Presidential candidates Hillary Clinton and Donald Trump are both promising to bring good-paying jobs back to America, but analysts say neither of them has addressed one of the biggest challenges looming ahead: the impact of automation and the rise of artificial intelligence.
Some argue that the challenge will soon become impossible to ignore.
"Job losses due to automation and robotics are often overlooked in discussions about the unexpected rise of outside political candidates like Trump and Bernie Sanders," Moshe Vardi, an expert on artificial intelligence at Rice University, said before this month's conventions.
"U.S. factories are not disappearing: They simply aren't employing human workers," Vardi said.
That trend is hitting America's working class particularly hard.
"While manufacturing is the most striking example, there is considerable evidence that automation is transforming other sectors of the labor market, and there's increasing evidence that this leads to economic stratification, the decline of the middle class and the subsequent undercurrent of misery that is driving support of Trump," Vardi said.
The transportation sector is likely to be next, as autonomous vehicles start moving products and people.

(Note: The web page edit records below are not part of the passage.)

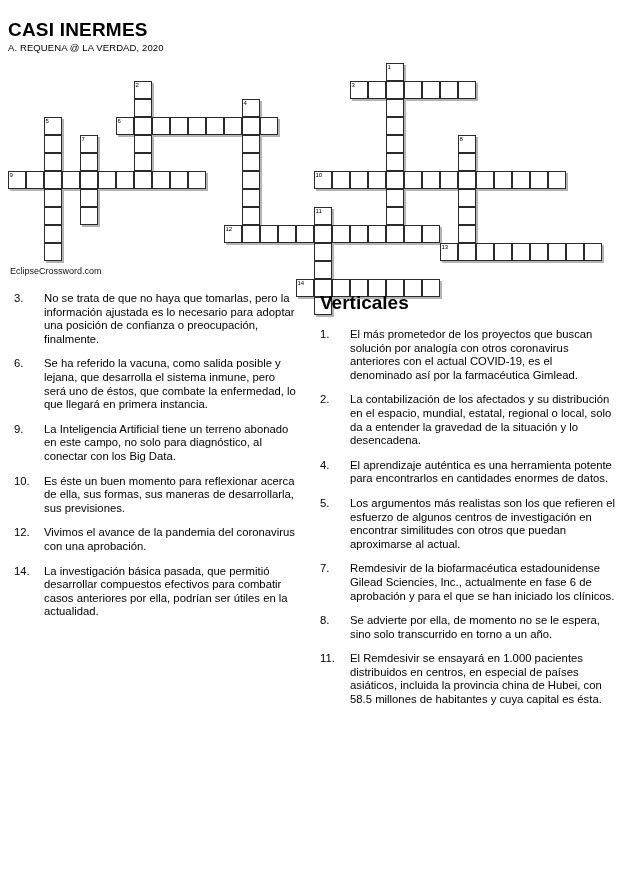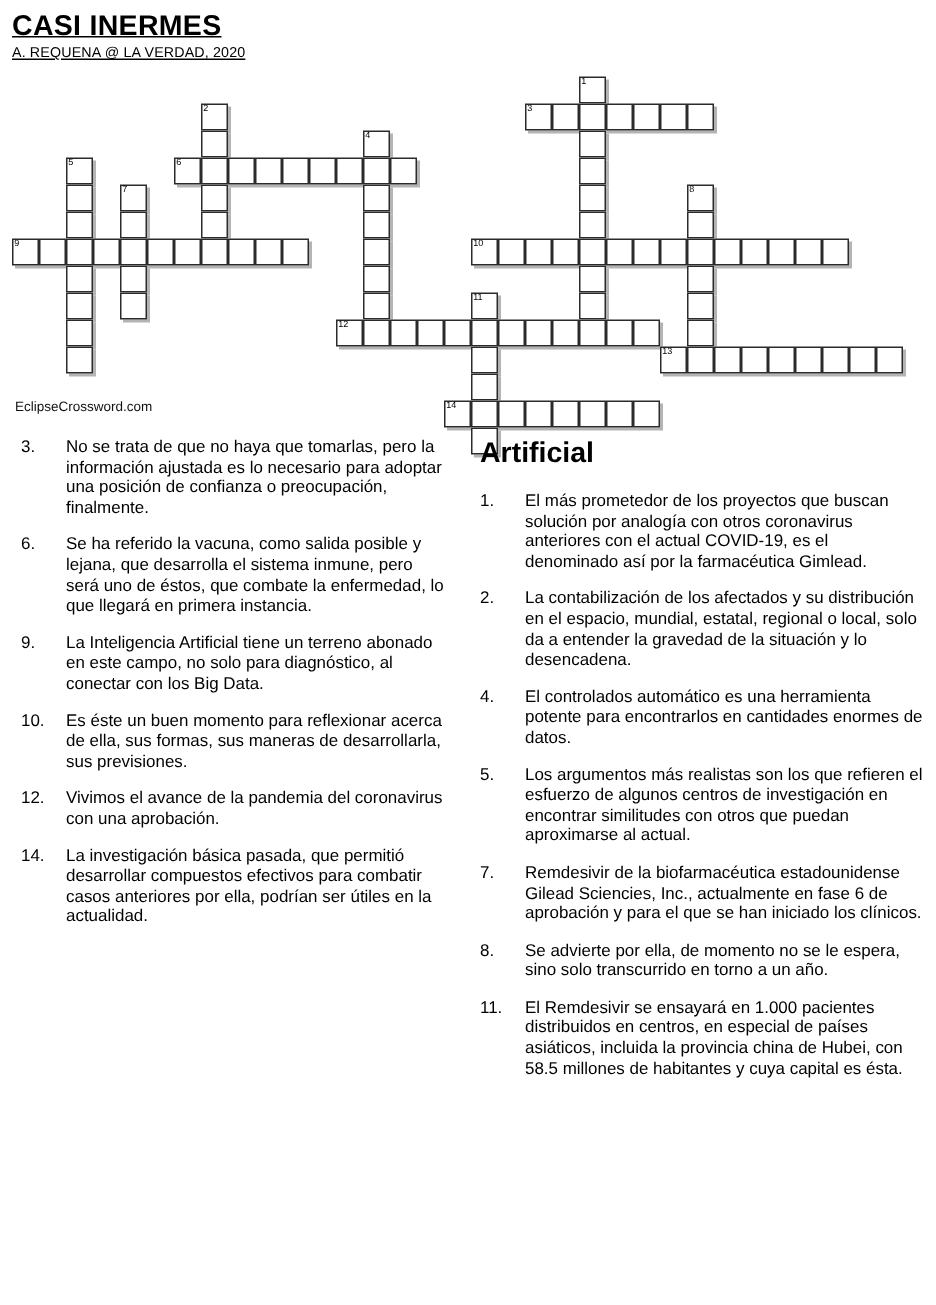--- a/index.html
+++ b/index.html
@@ -18,8 +18,7 @@
 
   
   #header {
-    padding: 8px 0 0 8px;
-    text-decoration: underline;
+    padding: 20px 0 0 8px;
   }
   #puzzle-title {
     font-size: 19px;

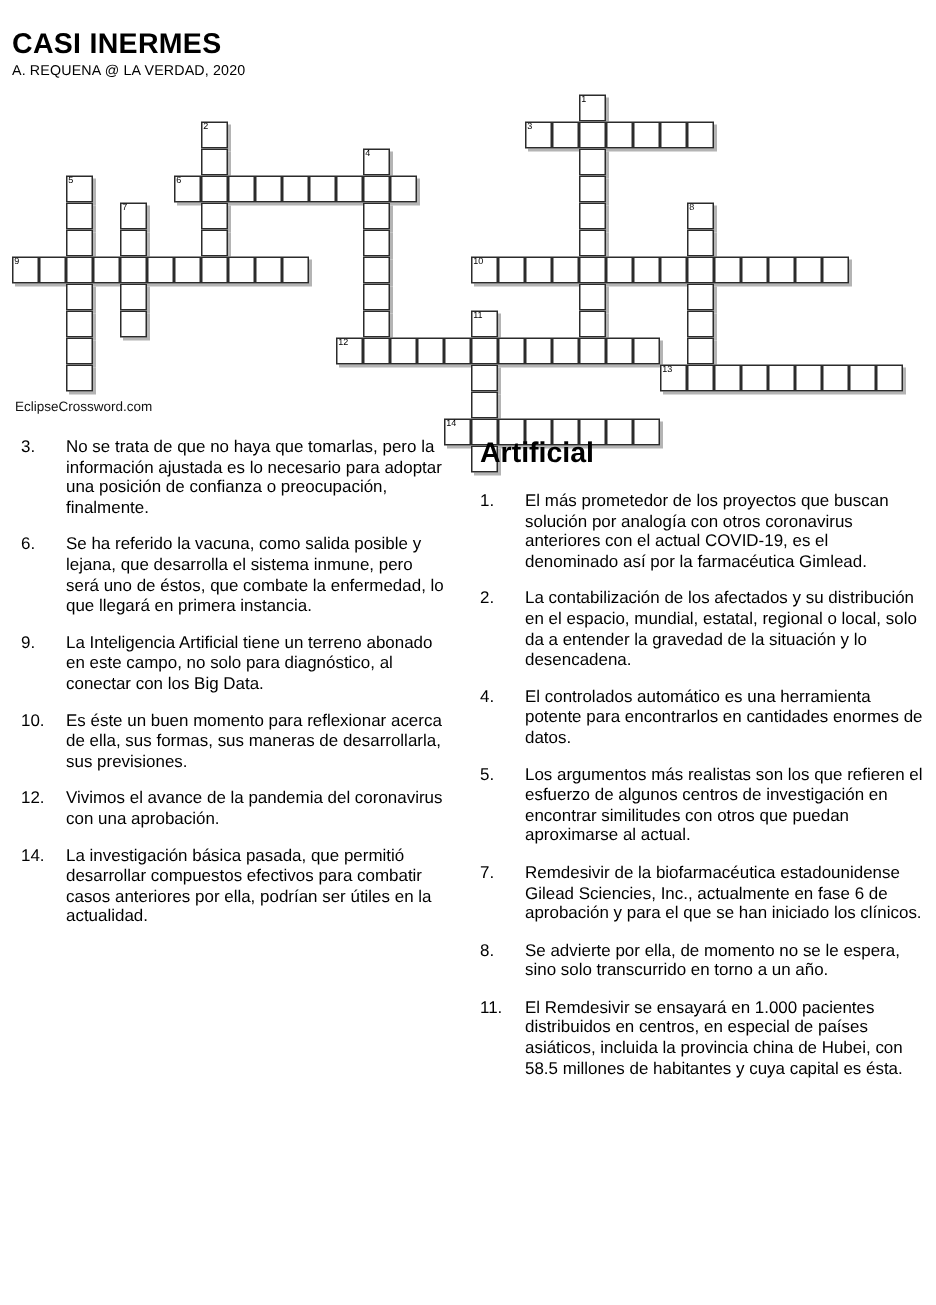--- a/index.html
+++ b/index.html
@@ -394,7 +394,7 @@
       </ul>
   </div>
   <div class="clue-col right">
-    <div class="clue-heading">Artificial</div>
+    <div class="clue-heading">Verticales</div>
     <ul class="clue-list" id="down-list">
         <li class="clue-item">
           <span class="clue-num">1.</span>

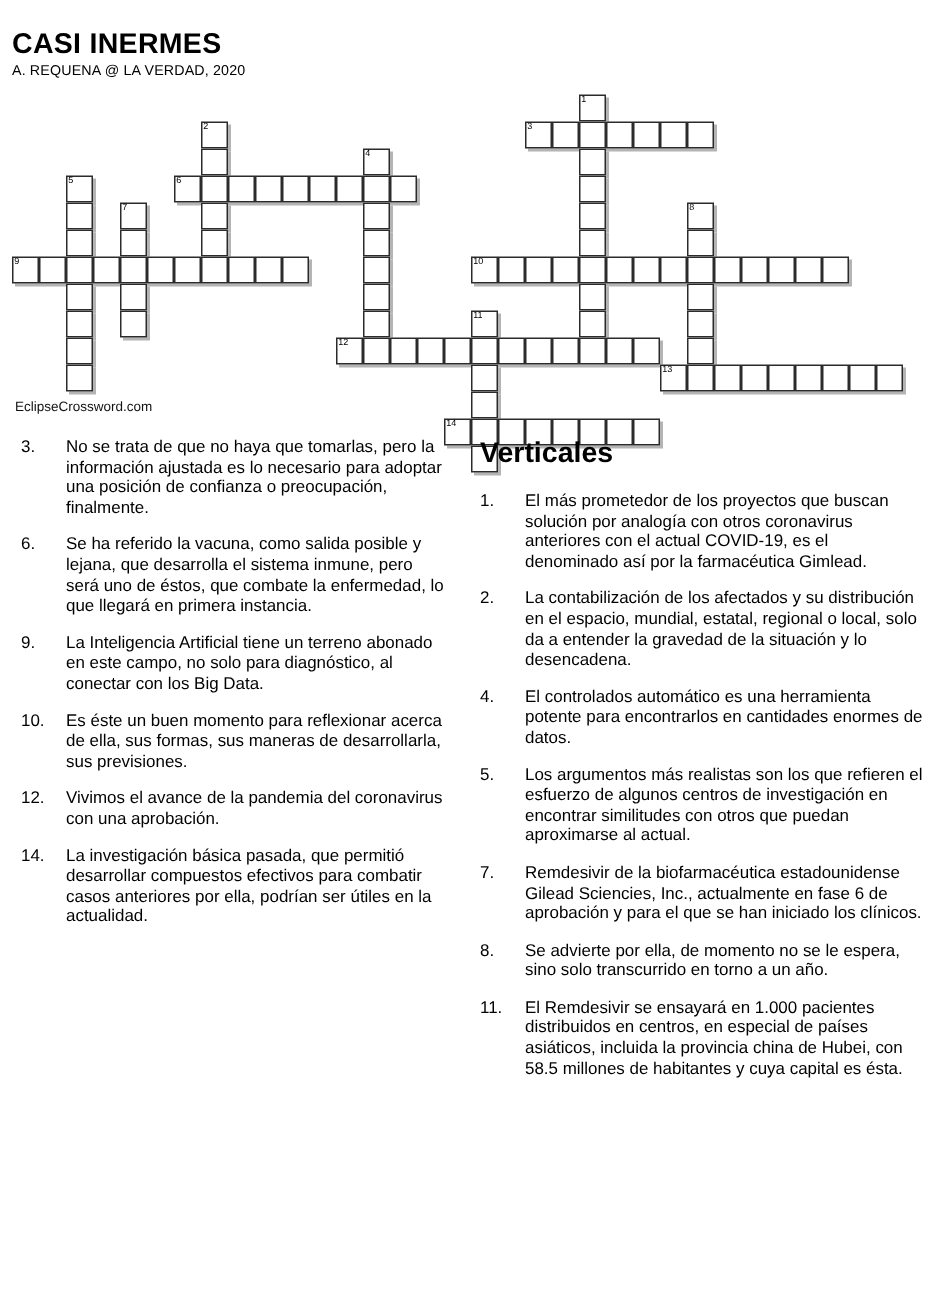--- a/index.html
+++ b/index.html
@@ -406,7 +406,7 @@
         </li>
         <li class="clue-item">
           <span class="clue-num">4.</span>
-          <span class="clue-text">El controlados automático es una herramienta potente para encontrarlos en cantidades enormes de datos.</span>
+          <span class="clue-text">El aprendizaje auténtica es una herramienta potente para encontrarlos en cantidades enormes de datos.</span>
         </li>
         <li class="clue-item">
           <span class="clue-num">5.</span>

It's widely recognized, for example, that the biggest expense for ride-share services like Uber is the driver's pay.
In an email to GeekWire, Vardi said the automation of transportation could eliminate millions of jobs in the United States. "This is going to be a huge f…. deal," he wrote.
So far, automation has disproportionately affected routine occupations, University of British Columbia economist Henry Siu noted this month during a White House AI workshop in New York. "Those are occupations that perform a narrow set of rule-based and repetitive tasks," he said. That category takes in middle-class workers ranging from machine operators to travel agents to administrative assistants.